*Entries shown*.
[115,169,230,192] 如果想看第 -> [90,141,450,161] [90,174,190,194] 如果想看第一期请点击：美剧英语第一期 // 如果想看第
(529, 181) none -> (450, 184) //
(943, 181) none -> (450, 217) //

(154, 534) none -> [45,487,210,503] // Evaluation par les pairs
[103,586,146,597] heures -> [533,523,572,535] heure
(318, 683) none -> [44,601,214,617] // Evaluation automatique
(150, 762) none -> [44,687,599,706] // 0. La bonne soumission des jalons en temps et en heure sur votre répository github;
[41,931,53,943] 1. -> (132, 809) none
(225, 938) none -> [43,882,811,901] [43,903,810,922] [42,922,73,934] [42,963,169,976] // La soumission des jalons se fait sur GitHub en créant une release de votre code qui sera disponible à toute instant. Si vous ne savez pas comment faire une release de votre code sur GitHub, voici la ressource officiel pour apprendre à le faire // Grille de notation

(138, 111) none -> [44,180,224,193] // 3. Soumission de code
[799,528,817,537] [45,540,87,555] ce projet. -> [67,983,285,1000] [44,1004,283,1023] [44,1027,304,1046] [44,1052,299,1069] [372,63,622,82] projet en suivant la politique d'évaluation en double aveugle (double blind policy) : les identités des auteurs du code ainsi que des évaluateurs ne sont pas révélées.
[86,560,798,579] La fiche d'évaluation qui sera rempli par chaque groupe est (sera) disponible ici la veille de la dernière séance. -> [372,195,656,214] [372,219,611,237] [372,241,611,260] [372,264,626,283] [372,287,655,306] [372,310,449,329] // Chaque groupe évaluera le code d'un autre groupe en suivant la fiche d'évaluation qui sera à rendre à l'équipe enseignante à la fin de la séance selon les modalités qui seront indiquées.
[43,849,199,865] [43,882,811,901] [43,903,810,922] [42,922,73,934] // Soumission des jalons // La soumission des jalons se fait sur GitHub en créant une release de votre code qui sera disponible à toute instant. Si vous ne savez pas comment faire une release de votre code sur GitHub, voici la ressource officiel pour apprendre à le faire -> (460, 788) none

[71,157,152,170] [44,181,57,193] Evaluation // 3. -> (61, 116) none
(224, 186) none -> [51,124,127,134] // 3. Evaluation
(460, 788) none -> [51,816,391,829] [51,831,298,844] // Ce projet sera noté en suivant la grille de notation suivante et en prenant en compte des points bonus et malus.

*What the task asks*.
Each record above must be given again exactly.

*Output of the exercise*.
[115,169,230,192] 如果想看第 -> [90,141,450,161] [90,174,190,194] 如果想看第一期请点击：美剧英语第一期 // 如果想看第
(529, 181) none -> (450, 184) //
(943, 181) none -> (450, 217) //

(154, 534) none -> [45,487,210,503] // Evaluation par les pairs
[103,586,146,597] heures -> [533,523,572,535] heure
(318, 683) none -> [44,601,214,617] // Evaluation automatique
(150, 762) none -> [44,687,599,706] // 0. La bonne soumission des jalons en temps et en heure sur votre répository github;
[41,931,53,943] 1. -> (132, 809) none
(225, 938) none -> [43,882,811,901] [43,903,810,922] [42,922,73,934] [42,963,169,976] // La soumission des jalons se fait sur GitHub en créant une release de votre code qui sera disponible à toute instant. Si vous ne savez pas comment faire une release de votre code sur GitHub, voici la ressource officiel pour apprendre à le faire // Grille de notation

(138, 111) none -> [44,180,224,193] // 3. Soumission de code
[799,528,817,537] [45,540,87,555] ce projet. -> [67,983,285,1000] [44,1004,283,1023] [44,1027,304,1046] [44,1052,299,1069] [372,63,622,82] projet en suivant la politique d'évaluation en double aveugle (double blind policy) : les identités des auteurs du code ainsi que des évaluateurs ne sont pas révélées.
[86,560,798,579] La fiche d'évaluation qui sera rempli par chaque groupe est (sera) disponible ici la veille de la dernière séance. -> [372,195,656,214] [372,219,611,237] [372,241,611,260] [372,264,626,283] [372,287,655,306] [372,310,449,329] // Chaque groupe évaluera le code d'un autre groupe en suivant la fiche d'évaluation qui sera à rendre à l'équipe enseignante à la fin de la séance selon les modalités qui seront indiquées.
[43,849,199,865] [43,882,811,901] [43,903,810,922] [42,922,73,934] // Soumission des jalons // La soumission des jalons se fait sur GitHub en créant une release de votre code qui sera disponible à toute instant. Si vous ne savez pas comment faire une release de votre code sur GitHub, voici la ressource officiel pour apprendre à le faire -> (460, 788) none

[71,157,152,170] [44,181,57,193] Evaluation // 3. -> (61, 116) none
(224, 186) none -> [51,124,127,134] // 3. Evaluation
(460, 788) none -> [51,816,391,829] [51,831,298,844] // Ce projet sera noté en suivant la grille de notation suivante et en prenant en compte des points bonus et malus.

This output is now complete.